▶ WHAT IS NEEDED: In the entries that follow, which lines hold the string "order"? List them.

(Stored entries)
__________________________________________________
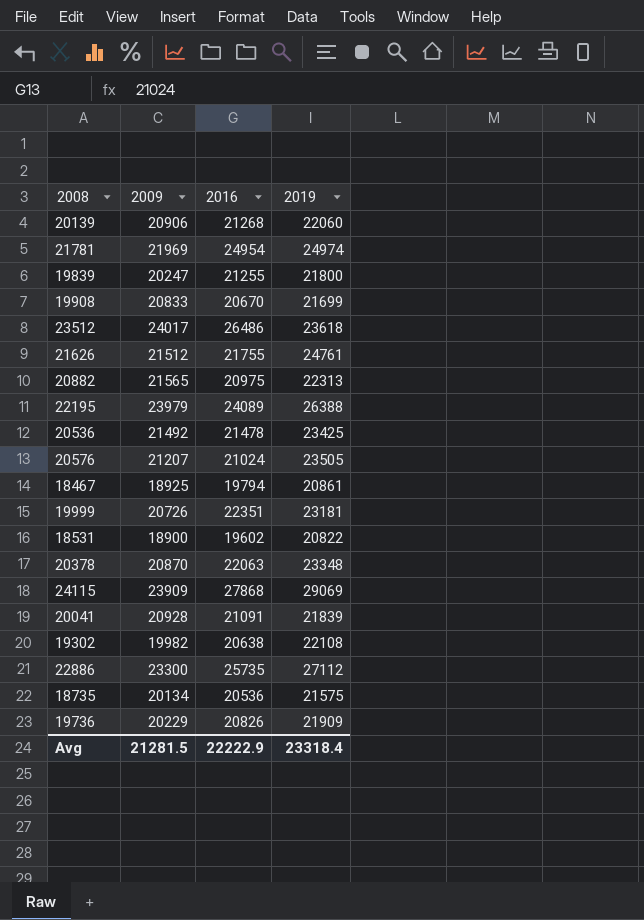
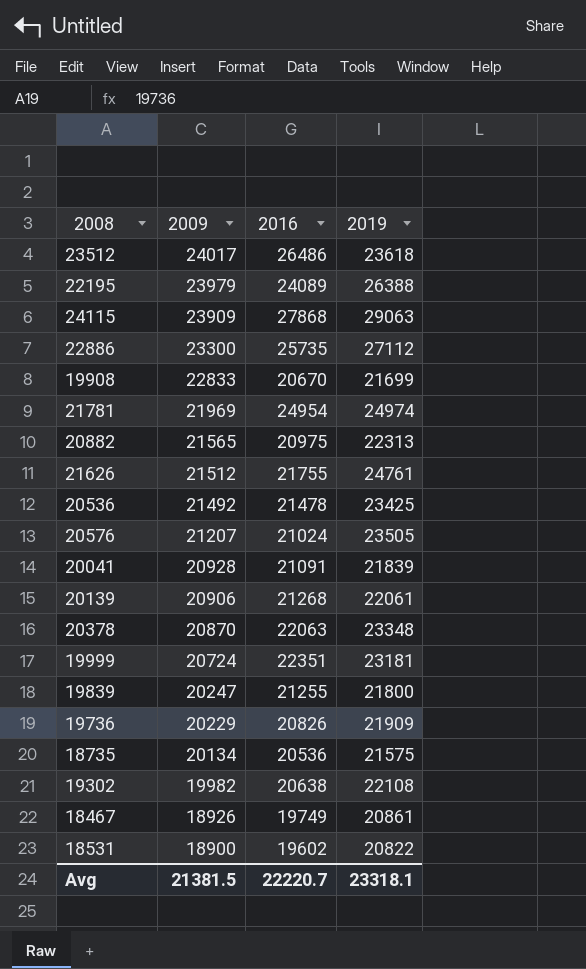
row order: none -> 2009 descending
24115 | 2019: 29069 -> 29063
19908 | 2009: 20833 -> 22833
20139 | 2019: 22060 -> 22061
19999 | 2009: 20726 -> 20724
18467 | 2009: 18925 -> 18926
18467 | 2016: 19794 -> 19749
Avg | 2009: 21281.5 -> 21381.5
Avg | 2016: 22222.9 -> 22220.7
Avg | 2019: 23318.4 -> 23318.1

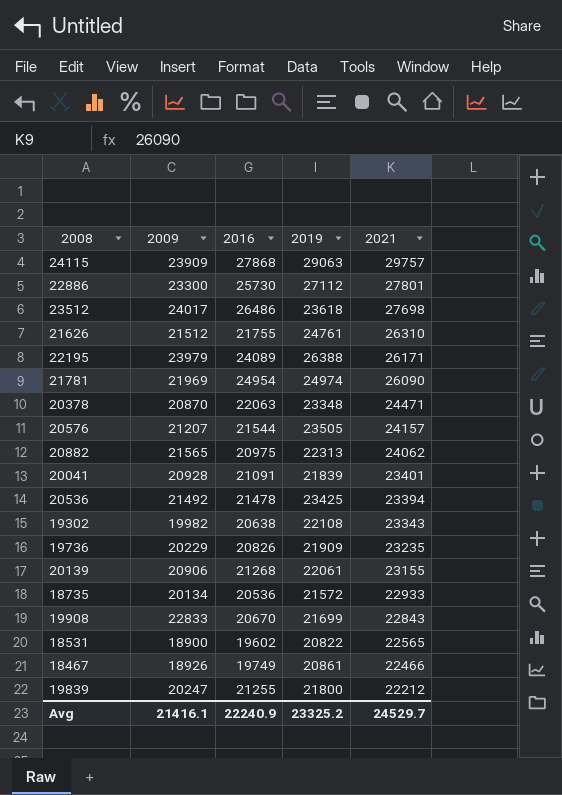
row order: 2009 descending -> 2021 descending
column 2021 | position: none -> 5
row 19999: 20724 | 22351 | 23181 -> none
22886 | 2016: 25735 -> 25730
20576 | 2016: 21024 -> 21544
18735 | 2019: 21575 -> 21572
Avg | 2009: 21381.5 -> 21416.1
Avg | 2016: 22220.7 -> 22240.9
Avg | 2019: 23318.1 -> 23325.2

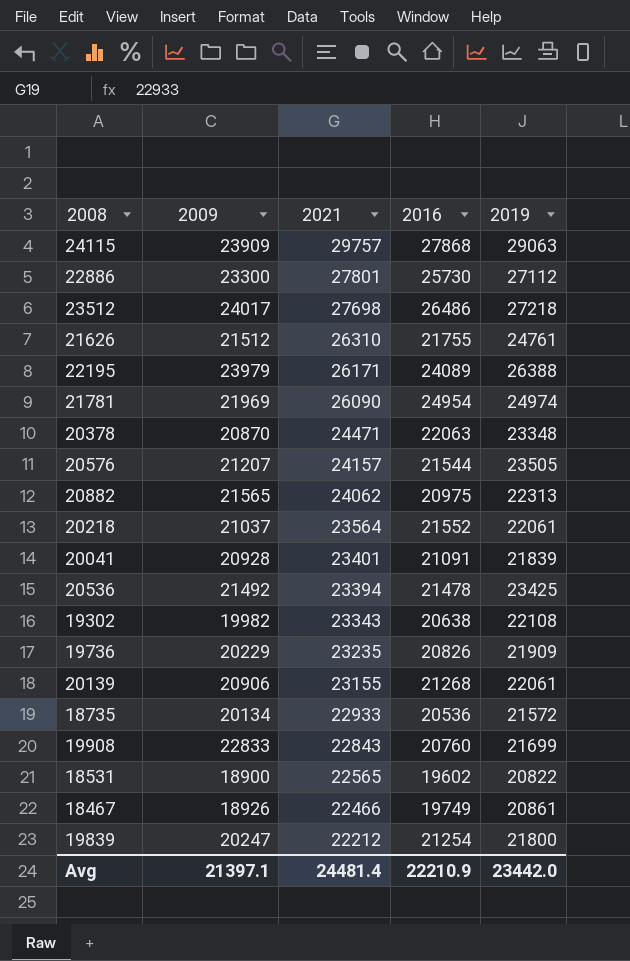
column 2021 | position: 5 -> 3
23512 | 2019: 23618 -> 27218
row 20218: none -> 21037 | 23564 | 21552 | 22061
19908 | 2016: 20670 -> 20760
19839 | 2016: 21255 -> 21254
Avg | 2009: 21416.1 -> 21397.1
Avg | 2021: 24529.7 -> 24481.4
Avg | 2016: 22240.9 -> 22210.9
Avg | 2019: 23325.2 -> 23442.0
__________________________________________________
▶ RESULT:
row order: none -> 2009 descending
row order: 2009 descending -> 2021 descending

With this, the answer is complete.